モノが増えると、その土地での暮らしに根が張られてゆく。

減らすはずだったモノが、いつの間にか増えている。

ノンカフェインのインスタントコーヒーで作ったカフェオレを飲みながら、ふと部屋を見渡して思った。部屋が大いに荒れているというわけではない。むしろ、いつもより片付いている。

例えば、家具や家電みたいな大きなモノが増えたわけではない。もっと細々としたモノ、日用品のストックとかガチャガチャでとったフィギュアとか、数週間前に新しく我が家へ迎えたサボテンなんかが増えている。

デスクの前の壁にはメモが書かれた付箋が貼り付けてある。無性に剥ぎ取りたい。剥げば良いだけの話なのだが。

スマートフォンの調子がよろしくなくて、下見にと覗いた家電量販店でもらったパンフレットが、クリアファイルに入ったままになっている。捨てたい。スマートフォンは買い替えるけれど、パンフレットは要らない。要らないのに捨てられずにいる。

モノがある暮らしは落ち着く。なさすぎるのは、壁がない部屋に居るみたいで落ち着かない。モノがあると、守られているような気持ちになる。囲まれているって、安心するのかもしれない。

けれども、わたしはときどきモノがある生活を捨てたくなる。なぜだろうと考えた。わたしには生きてゆく覚悟がないからだろう、そう思った。

これはわたしの個人的な感覚なのだが、モノが増えることと、その土地での暮らしに根を張ることはほぼ同じなのである。わたしは、今暮らしている金沢という土地で、地に足を立てて生活を送る覚悟ができていない。

毎日、ふわふわと宙に浮いて生きている。毎日、どうしてここに居るのだろうと思いながら、バスの窓から金沢の街を眺めている。

矛盾しているだろうか。モノが増えているのなら、少なくとも今は、金沢で生きていこうとしているのではなかろうか。

体は自分が意識していなくても生きようとする。けれども心は、体と反対方向を向いている。だからときどき、体と心の綱引きに耐えられないとその場に蹲ってしまうことがある。
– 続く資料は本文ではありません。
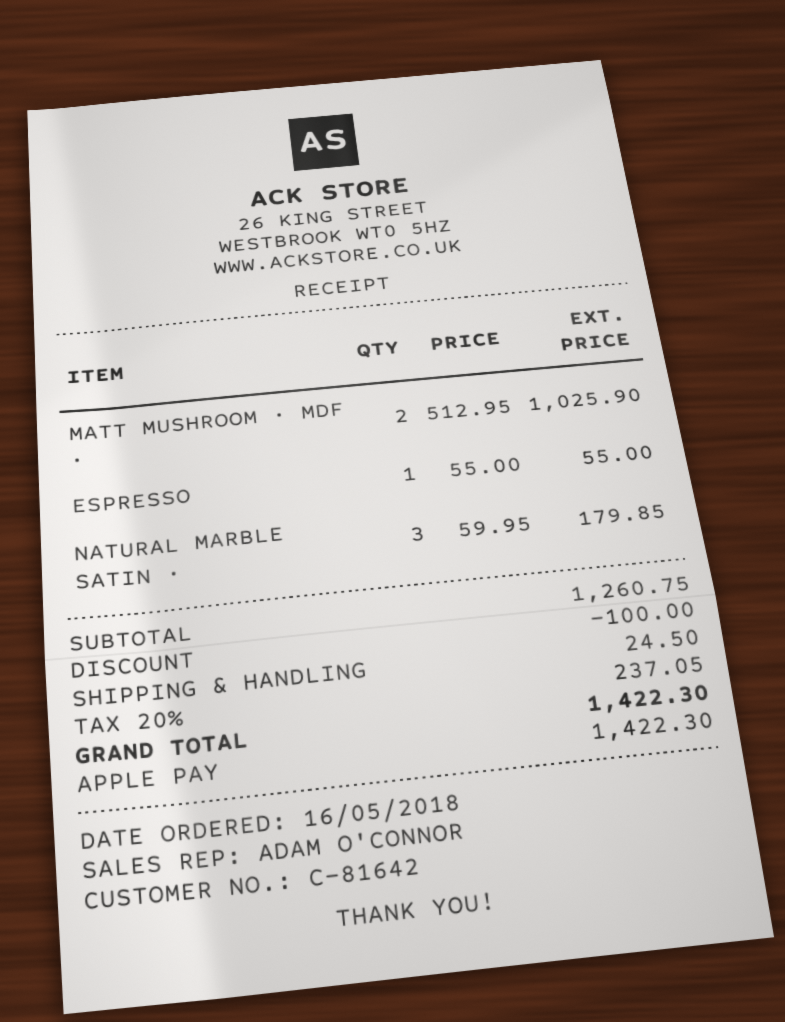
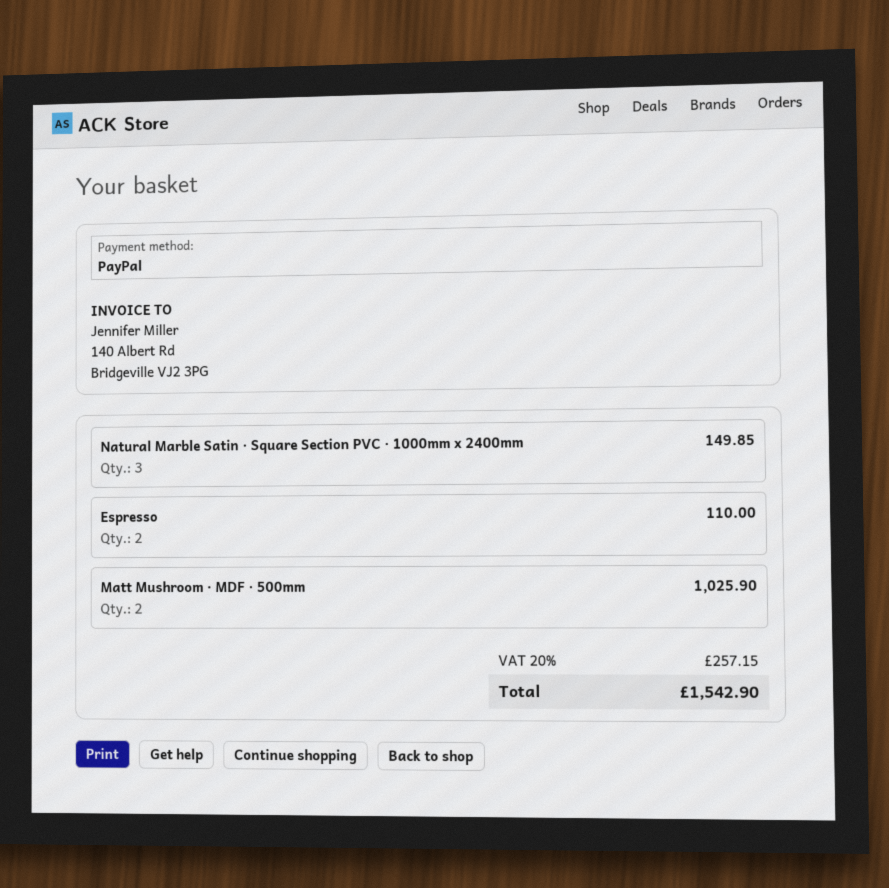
payment method: Apple Pay -> PayPal
ESPRESSO: 1 for 55.00 -> 2 for 110.00
NATURAL MARBLE SATIN ·: 3 for 179.85 -> 3 for 149.85
discount: 100.00 -> none
shipping: 24.50 -> none
tax: 20% = 237.05 -> 20% = 257.15
total: 1422.30 -> 1542.90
体は生きようとして、これから一緒に暮らそうとサボテンに手を伸ばした。可愛らしいと思ったし、連れて帰りたいと思ったのも本当。同時に、この可愛らしいサボテンに恐怖を覚えたのも本当。怖かった。わたしにサボテンを連れて帰る権利などあるだろうか。そんなことを思いながら、右手でそっと小さな鉢を持ち上げた。

金沢だから、ということではないと思う。正直なところ、金沢という場所に対して色々とこみ上げる複雑な気持ちはあるのだけれど、きっとわたしはどこへ行っても、地に足を着けて生きることがむずかしい。このままの状態では、きっといつまでも、どこへ行っても空中を彷徨ったままだなあ。


語弊があるような、自分の気持ちをあまり正確に言葉にできていないような、そんな気がするのだけれど今日はここまで。また、続きはいつか。


最後までお読みいただき、ありがとうございます! 泣いたり笑ったりしながらゆっくりと進んでいたら、またどこかで会えるかも...。そのときを楽しみにしています。